Code change snippets:
_ _ _ _ _

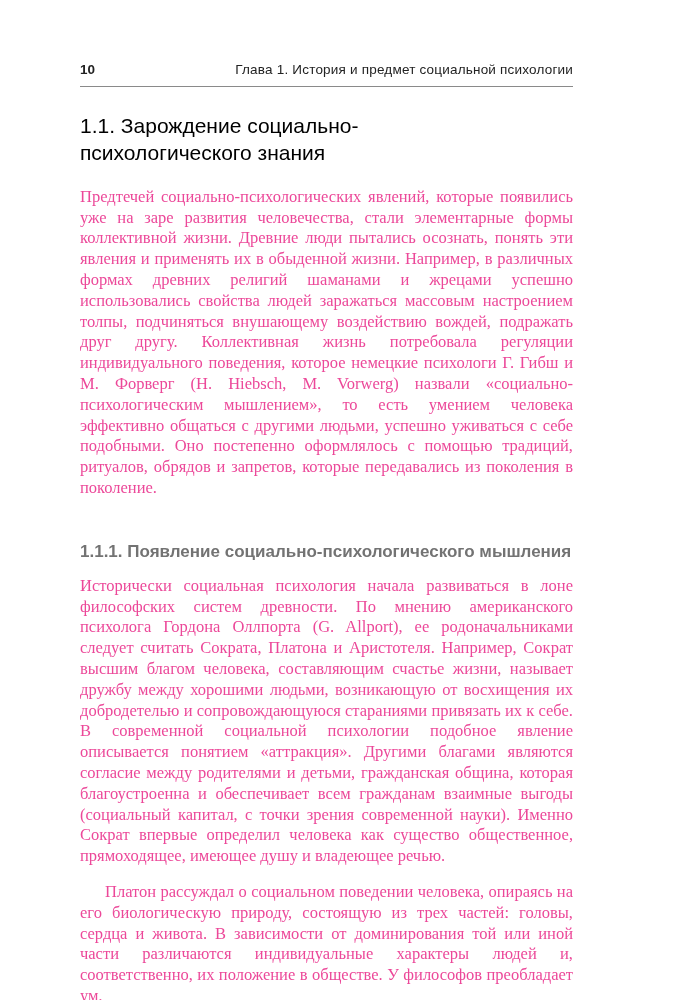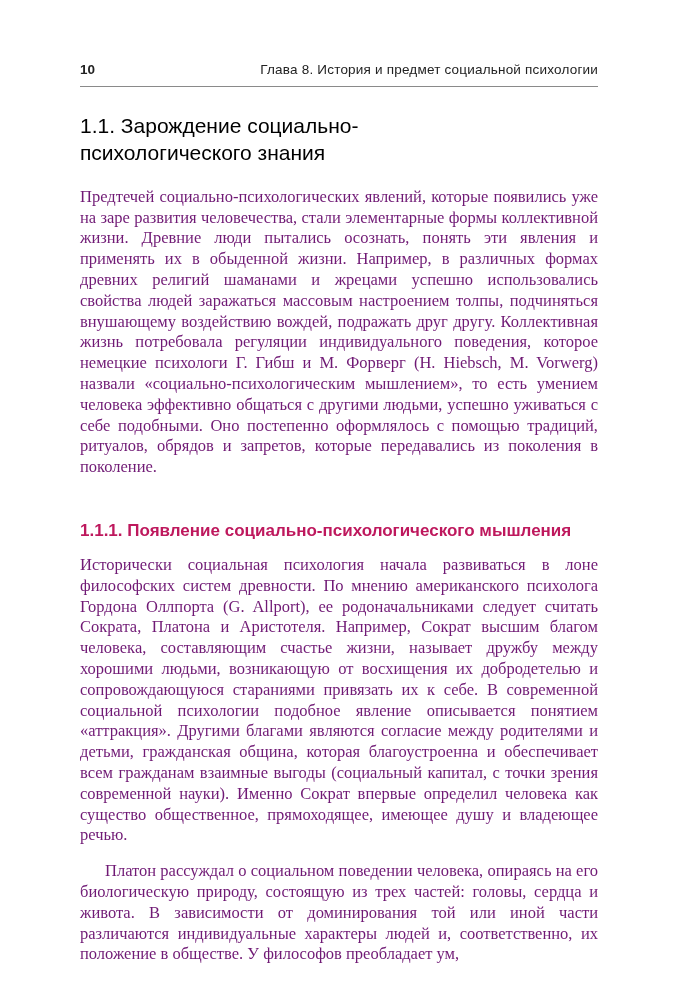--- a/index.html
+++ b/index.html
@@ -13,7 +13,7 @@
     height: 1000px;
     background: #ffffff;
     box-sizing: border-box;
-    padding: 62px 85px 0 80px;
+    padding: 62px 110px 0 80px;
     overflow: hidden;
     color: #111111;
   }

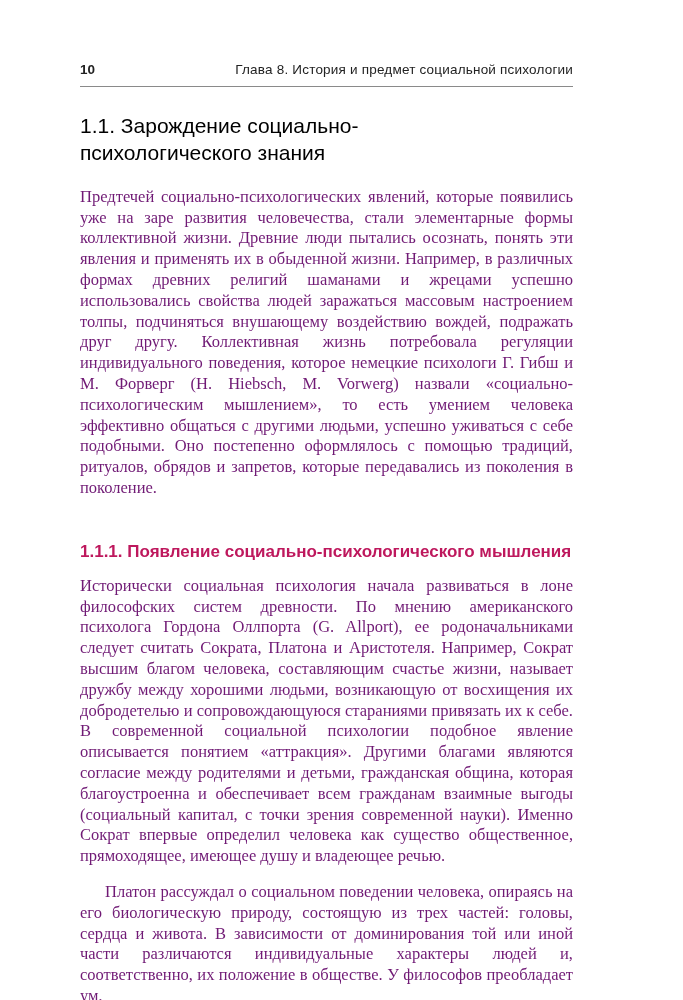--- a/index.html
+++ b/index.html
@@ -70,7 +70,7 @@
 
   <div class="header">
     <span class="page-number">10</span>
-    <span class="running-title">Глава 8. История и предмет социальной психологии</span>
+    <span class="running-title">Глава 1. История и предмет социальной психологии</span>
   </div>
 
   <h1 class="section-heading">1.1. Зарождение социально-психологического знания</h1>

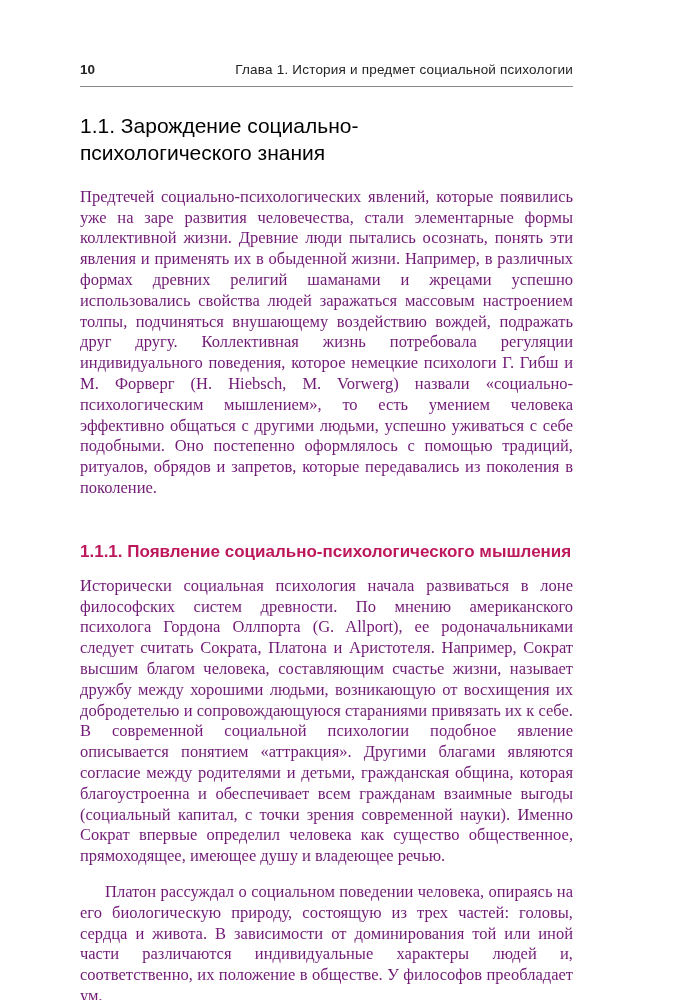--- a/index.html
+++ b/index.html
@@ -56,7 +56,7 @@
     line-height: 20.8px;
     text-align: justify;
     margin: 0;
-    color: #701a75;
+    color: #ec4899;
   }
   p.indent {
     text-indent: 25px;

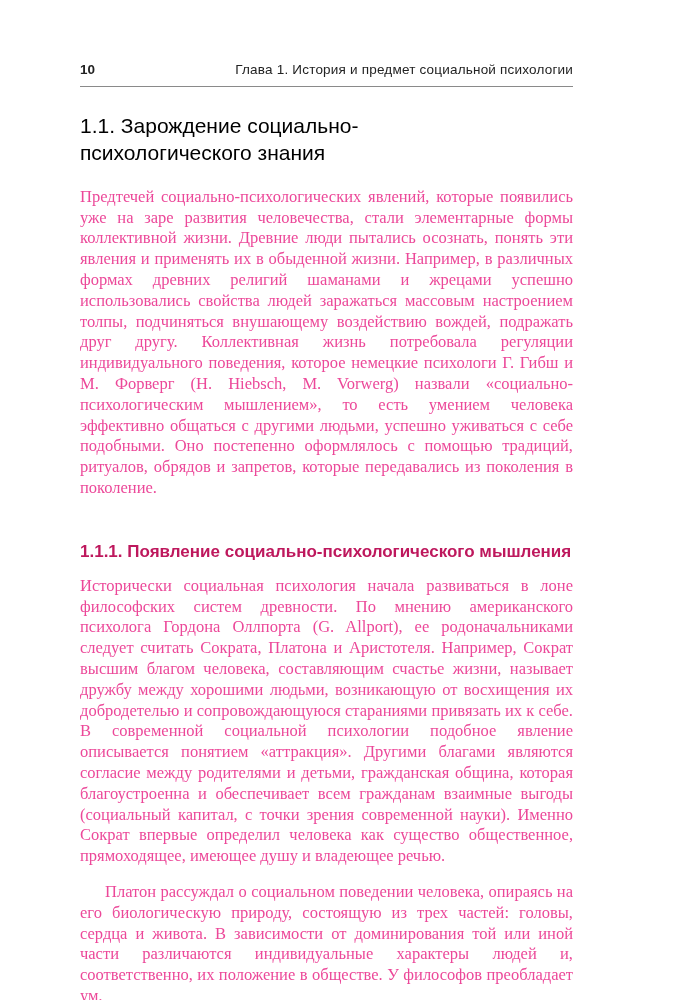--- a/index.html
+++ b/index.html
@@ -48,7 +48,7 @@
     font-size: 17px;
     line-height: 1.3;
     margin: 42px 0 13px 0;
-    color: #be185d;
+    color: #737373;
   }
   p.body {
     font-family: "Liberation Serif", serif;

_ _ _ _ _

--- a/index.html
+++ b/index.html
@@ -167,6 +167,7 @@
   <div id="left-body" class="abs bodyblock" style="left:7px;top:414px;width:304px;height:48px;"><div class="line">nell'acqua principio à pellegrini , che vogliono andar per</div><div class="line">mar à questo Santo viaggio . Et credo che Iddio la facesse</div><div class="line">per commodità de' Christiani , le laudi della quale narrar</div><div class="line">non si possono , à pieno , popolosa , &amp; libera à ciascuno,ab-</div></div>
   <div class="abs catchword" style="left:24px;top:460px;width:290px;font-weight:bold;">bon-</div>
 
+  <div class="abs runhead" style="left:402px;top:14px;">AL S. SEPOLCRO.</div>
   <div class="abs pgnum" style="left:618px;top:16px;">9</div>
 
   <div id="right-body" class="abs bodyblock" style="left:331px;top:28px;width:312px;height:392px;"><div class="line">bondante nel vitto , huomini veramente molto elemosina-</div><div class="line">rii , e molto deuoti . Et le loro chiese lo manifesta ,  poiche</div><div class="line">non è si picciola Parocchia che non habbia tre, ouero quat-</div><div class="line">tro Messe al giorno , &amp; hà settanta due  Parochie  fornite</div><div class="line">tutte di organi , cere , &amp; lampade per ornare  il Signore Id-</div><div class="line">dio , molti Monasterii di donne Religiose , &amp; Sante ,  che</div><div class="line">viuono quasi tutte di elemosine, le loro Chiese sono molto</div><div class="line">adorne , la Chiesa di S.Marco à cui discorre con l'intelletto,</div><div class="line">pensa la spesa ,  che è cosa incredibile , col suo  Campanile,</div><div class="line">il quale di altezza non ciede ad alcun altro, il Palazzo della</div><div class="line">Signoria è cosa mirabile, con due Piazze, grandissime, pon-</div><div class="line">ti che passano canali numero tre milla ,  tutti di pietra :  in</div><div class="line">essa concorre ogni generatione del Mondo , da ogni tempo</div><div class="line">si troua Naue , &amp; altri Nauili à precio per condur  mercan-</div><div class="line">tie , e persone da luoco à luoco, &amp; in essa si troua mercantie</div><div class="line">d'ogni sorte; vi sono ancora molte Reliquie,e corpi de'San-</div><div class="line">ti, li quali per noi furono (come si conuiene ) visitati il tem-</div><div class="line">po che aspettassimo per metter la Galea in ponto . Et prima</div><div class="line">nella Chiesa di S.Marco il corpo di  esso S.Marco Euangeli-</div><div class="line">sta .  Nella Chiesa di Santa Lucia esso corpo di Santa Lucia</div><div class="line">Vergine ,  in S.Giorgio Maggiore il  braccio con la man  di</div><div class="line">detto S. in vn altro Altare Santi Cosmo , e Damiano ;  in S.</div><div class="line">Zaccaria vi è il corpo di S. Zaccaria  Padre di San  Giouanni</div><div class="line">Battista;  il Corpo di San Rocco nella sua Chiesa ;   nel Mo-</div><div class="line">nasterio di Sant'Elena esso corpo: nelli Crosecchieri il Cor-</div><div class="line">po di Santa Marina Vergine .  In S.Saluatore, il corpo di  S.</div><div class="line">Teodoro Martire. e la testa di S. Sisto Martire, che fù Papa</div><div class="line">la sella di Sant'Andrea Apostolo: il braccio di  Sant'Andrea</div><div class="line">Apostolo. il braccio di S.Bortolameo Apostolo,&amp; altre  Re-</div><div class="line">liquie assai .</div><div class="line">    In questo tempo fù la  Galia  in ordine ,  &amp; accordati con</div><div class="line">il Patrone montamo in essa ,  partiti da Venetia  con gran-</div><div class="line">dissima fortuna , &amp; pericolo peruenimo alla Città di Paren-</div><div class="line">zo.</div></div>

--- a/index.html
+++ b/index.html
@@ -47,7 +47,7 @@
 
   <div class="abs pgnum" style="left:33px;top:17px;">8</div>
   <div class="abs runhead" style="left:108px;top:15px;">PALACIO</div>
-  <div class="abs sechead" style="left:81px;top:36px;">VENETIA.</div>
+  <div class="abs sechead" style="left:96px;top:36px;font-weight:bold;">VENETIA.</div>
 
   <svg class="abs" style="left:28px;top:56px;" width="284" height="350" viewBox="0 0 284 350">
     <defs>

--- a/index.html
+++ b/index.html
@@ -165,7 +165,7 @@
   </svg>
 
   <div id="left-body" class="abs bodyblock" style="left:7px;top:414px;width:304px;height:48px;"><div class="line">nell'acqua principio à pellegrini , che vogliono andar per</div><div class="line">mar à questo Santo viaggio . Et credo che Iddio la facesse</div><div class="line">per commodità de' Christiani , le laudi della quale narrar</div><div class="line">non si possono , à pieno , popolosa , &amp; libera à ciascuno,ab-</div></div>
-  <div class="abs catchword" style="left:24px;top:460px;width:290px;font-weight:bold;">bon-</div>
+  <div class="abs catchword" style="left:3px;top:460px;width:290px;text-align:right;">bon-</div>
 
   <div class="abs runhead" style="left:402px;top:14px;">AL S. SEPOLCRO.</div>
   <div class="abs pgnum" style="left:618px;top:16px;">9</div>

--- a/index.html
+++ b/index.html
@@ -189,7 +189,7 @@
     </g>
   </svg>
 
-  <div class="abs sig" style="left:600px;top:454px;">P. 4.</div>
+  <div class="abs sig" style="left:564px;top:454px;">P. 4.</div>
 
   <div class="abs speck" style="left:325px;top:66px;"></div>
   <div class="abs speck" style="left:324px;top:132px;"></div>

_ _ _ _ _

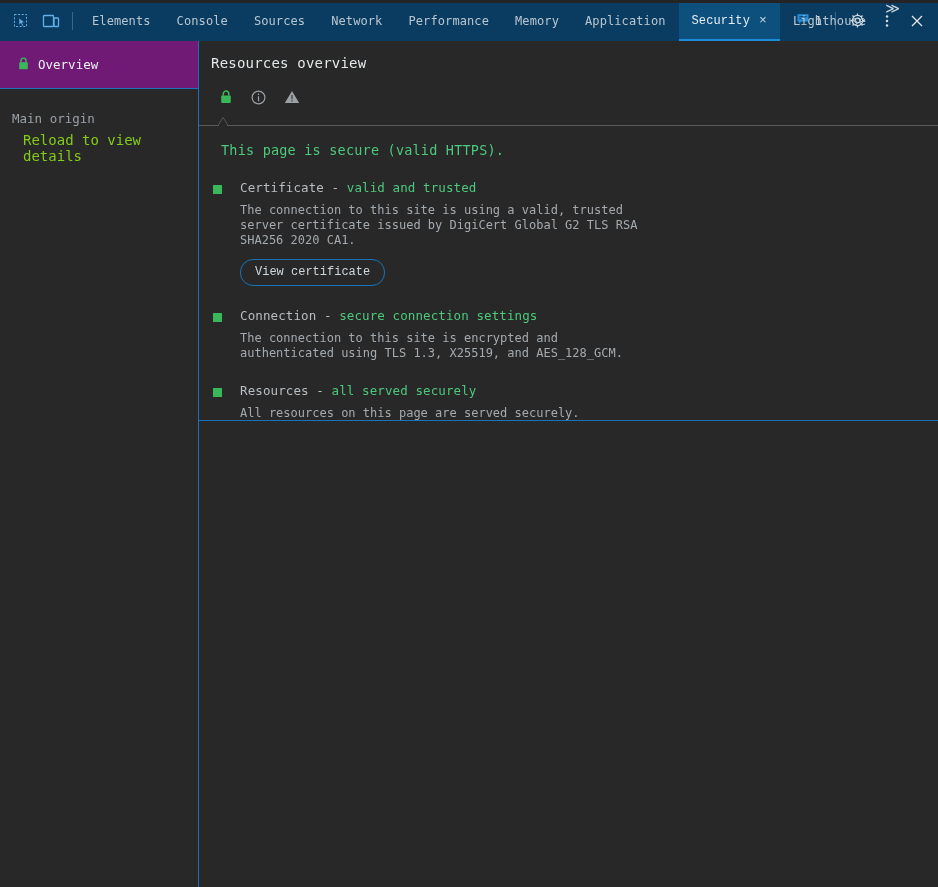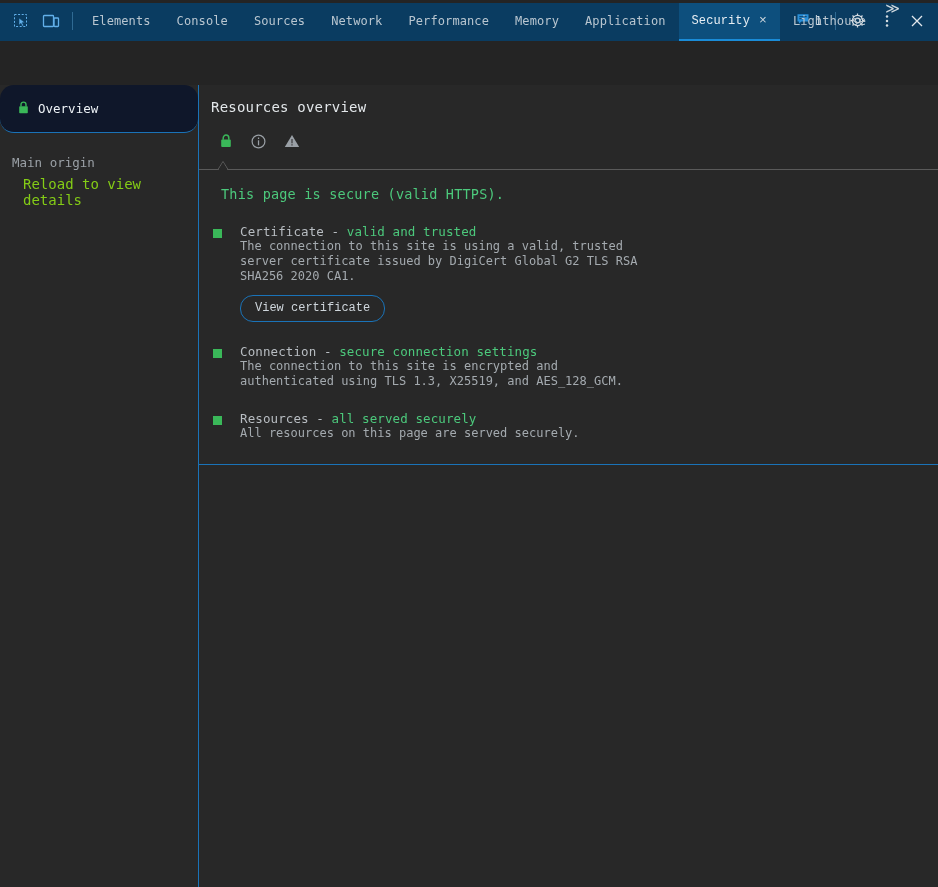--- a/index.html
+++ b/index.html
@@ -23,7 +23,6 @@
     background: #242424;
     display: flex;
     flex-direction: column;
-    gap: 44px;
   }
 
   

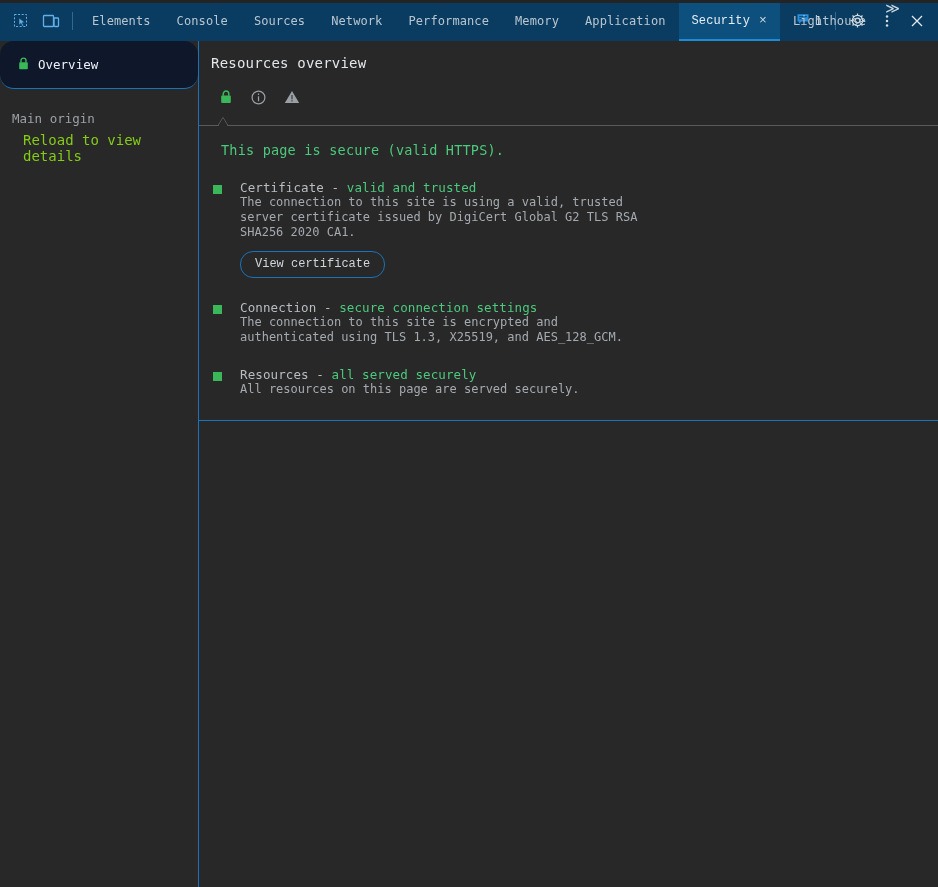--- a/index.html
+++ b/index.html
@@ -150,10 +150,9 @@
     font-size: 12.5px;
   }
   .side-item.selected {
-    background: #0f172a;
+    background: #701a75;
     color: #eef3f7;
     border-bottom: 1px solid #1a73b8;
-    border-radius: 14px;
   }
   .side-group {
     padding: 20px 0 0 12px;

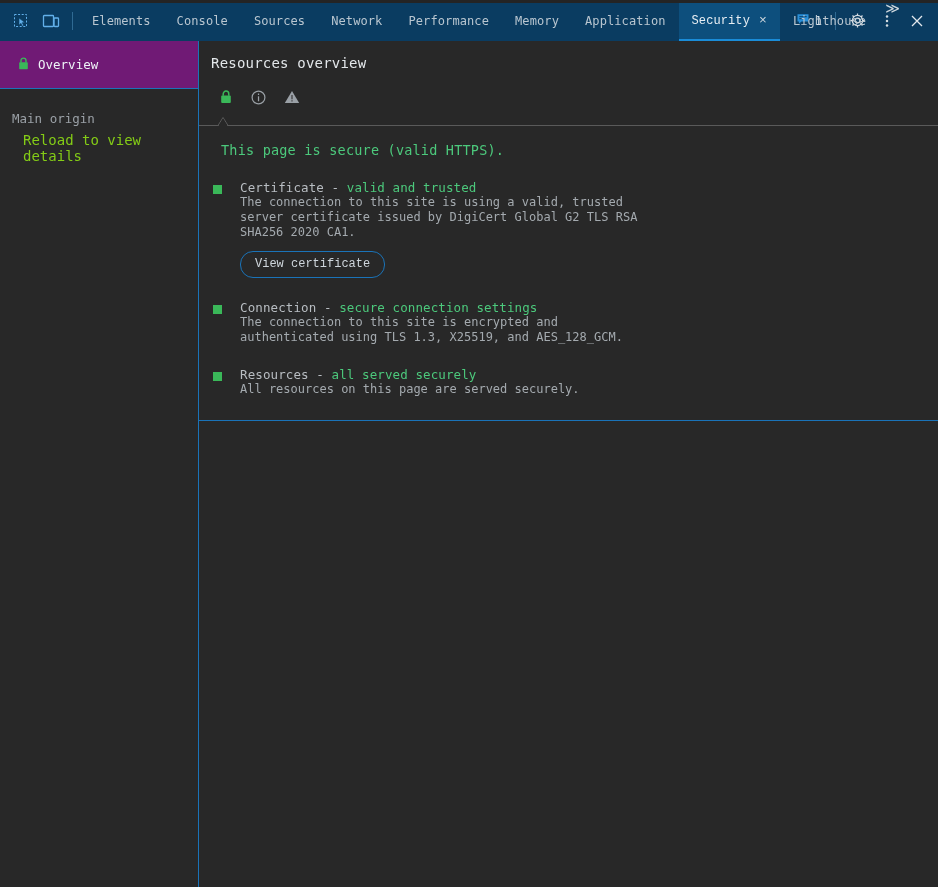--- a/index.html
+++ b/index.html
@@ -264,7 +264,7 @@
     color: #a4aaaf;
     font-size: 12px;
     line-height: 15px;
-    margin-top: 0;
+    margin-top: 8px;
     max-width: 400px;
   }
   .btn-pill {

_ _ _ _ _

## Work to be completed
Check each line of the records for the word "span", and show the lines that contain it.

## Response
     <span class="page-number">10</span>
-    <span class="running-title">Глава 8. История и предмет социальной психологии</span>
+    <span class="running-title">Глава 1. История и предмет социальной психологии</span>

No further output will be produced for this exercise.